Tari frowned, considering. “I don’t think so. For starters, we’d have never met.”

“Well, let’s say that instead of being born two hundred years ago -“

“No, that’s what I mean. Even if I grew up in the general ‘now’ I sincerely doubt the two of us would have crossed paths.”

“What makes you so sure?”

“I recognized a part of myself in you, the day I saw you in the cafeteria. If I hadn’t lived the life I have I’m sure I’d have just continued walking through the room.” She moved to the mattress and knelt in front of him. “The years I spent with my father are some of the happiest days I can remember. It wasn’t always easy, but we were a family and had everything we needed. The weeks after he died will always be among the worst I’ll ever know. We all grow more during the fall into despondency and the rise back into optimism than we do by being elated all the time. What most of us need, though, is someone to help carry us through that curve at the bottom, or at least to give us a good kick in the butt to get on the upward climb again. I’ve been at the bottom, I know what it feels like, and I knew when I saw your eyes that you were stuck down there and didn’t have anyone to help you find footing. I’d like to think I helped start the upward climb.”

“And I fought against you most of the way.” A gentle smile lifted Lenard’s expression; his fingers traced the skin of her cheek. “Do you remember what I told you when you made your offer to only be human around me?”

“That you weren’t qualified to make a decision. The idea of me being anything but human was too new at the time.” Tari pursed her lips, leaning back and watching his face. “You’ve decided?”

“If I ask you to stay like this, I’d be admitting I want an illusion over reality. You might happily wear this mask, or you might just wear a happy mask. I don’t think you’d really be content to pose as a human full-time for the next several decades.”

“I’d do it for you.”

“If you have to pretend to be something you aren’t, solely for my benefit, I think there’s an underlying problem with our relationship. I don’t want an illusion, a facade, a mask… I want you to be able to be you. I’m going to flinch for a long time when you do the things you can do. It’s not that I’m just tolerating it… I’m trying to adapt.”

“And I’m trying to be accommodating to that. Helping you acclimate without driving you nuts is a careful thing. There’s a very fine line and my toes often squeak over it.” Tari patted his knee. “You know who I am - I’ve always been ‘me’ since we met, withheld facts notwithstanding. What I appear to be at any given moment doesn’t change who and what I am inside. Right now, I’m cold. So!”
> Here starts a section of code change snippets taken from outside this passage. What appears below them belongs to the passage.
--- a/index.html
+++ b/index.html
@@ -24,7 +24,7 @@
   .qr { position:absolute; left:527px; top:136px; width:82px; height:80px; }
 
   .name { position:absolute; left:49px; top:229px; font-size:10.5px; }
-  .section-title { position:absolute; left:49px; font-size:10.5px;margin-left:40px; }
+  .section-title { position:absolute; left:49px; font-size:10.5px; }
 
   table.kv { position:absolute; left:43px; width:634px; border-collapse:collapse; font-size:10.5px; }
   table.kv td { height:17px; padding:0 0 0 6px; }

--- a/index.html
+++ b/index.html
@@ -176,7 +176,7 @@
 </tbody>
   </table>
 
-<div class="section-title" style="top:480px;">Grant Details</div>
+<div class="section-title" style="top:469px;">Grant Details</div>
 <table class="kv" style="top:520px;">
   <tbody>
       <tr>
Lenard gazed on in curiosity as Tari proceeded to extract a portable heating unit from her pack. Setting it in the center of the room, she poked a button and nodded to herself as warmth oozed forth.
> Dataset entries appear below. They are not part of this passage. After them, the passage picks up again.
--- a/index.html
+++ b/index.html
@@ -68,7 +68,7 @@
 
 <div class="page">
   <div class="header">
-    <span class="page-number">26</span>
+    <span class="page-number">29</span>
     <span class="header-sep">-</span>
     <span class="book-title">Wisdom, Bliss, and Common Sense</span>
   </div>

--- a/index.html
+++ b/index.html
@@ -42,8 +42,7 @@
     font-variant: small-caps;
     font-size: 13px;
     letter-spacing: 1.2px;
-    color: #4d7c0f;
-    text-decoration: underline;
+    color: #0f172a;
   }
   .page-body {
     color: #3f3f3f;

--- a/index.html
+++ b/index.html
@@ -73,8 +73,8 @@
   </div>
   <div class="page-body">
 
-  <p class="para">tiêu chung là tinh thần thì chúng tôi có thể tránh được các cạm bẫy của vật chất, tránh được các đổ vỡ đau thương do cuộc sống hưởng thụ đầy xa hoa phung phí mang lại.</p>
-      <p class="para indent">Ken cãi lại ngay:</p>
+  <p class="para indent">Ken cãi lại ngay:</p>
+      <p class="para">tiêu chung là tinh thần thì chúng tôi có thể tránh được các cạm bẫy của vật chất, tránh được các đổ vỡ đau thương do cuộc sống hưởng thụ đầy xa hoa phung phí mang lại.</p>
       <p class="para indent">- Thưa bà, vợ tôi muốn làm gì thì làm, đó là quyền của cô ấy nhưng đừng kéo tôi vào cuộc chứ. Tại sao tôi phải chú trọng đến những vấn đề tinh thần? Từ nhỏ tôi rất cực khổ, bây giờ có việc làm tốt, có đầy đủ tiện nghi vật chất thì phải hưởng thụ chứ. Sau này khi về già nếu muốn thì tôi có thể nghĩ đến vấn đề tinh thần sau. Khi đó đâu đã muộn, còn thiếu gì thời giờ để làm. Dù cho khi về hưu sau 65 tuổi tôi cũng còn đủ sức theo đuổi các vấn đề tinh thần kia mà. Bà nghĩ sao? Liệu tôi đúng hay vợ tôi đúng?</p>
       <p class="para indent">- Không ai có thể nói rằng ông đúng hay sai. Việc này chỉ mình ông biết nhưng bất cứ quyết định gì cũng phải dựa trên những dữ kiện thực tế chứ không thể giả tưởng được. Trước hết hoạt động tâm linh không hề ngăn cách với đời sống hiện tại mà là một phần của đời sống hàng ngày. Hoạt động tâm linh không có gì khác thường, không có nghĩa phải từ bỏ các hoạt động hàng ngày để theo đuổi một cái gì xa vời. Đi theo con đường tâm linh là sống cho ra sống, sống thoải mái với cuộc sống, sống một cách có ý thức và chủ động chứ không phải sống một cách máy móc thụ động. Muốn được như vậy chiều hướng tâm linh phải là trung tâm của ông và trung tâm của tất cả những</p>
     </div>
“Ta-da. Semi-instant heat.”

“That’s it? I was expecting… more fur. Or fireworks.”

“You’ll get your fuzzy blanket. I’m going to change into something more sleepable than jeans and a sweater before I put on something more ‘comfortable.’” Lifting her bag over her shoulder, she headed to the steps. “Bathroom is…?”
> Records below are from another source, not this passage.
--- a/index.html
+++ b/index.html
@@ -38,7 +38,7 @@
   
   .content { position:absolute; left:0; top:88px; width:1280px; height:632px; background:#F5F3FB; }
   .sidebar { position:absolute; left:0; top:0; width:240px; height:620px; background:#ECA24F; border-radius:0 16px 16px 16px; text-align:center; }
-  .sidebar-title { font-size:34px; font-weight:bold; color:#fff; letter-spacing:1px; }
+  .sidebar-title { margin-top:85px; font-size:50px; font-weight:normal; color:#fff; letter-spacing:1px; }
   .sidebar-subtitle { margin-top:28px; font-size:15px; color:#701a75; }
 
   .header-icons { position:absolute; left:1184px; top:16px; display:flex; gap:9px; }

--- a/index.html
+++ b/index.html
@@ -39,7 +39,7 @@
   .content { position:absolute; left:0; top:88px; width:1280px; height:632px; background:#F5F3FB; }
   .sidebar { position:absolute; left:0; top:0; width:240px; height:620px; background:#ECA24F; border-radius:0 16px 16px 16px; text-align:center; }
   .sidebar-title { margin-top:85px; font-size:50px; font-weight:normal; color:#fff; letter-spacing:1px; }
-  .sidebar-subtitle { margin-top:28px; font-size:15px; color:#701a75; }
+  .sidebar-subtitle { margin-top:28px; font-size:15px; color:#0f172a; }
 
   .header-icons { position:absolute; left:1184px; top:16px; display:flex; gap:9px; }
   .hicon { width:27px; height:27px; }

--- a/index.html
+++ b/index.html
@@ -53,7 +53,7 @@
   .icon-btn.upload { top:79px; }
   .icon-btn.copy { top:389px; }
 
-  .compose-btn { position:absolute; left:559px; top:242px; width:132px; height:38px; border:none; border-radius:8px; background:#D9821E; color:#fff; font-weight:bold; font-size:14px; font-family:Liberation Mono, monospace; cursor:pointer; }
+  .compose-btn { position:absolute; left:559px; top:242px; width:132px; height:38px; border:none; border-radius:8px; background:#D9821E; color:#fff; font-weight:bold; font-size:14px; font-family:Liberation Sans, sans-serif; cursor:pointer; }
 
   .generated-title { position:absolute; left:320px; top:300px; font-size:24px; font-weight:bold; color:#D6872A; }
“All the way at the end of the hall on the left.”

“On the left. Got it.”

“Tari?” Lenard questioned, staring at the heater. “There’s no cord… What’s powering this thing?”

“One one-hundredth of one percent of all the solar energy being absorbed by every cat in every sunbeam across the world at this moment.”

“Really?”

“No.” She gave a little shrug and wandered downstairs. “It’s warm! What more do you want? Cold fusion?”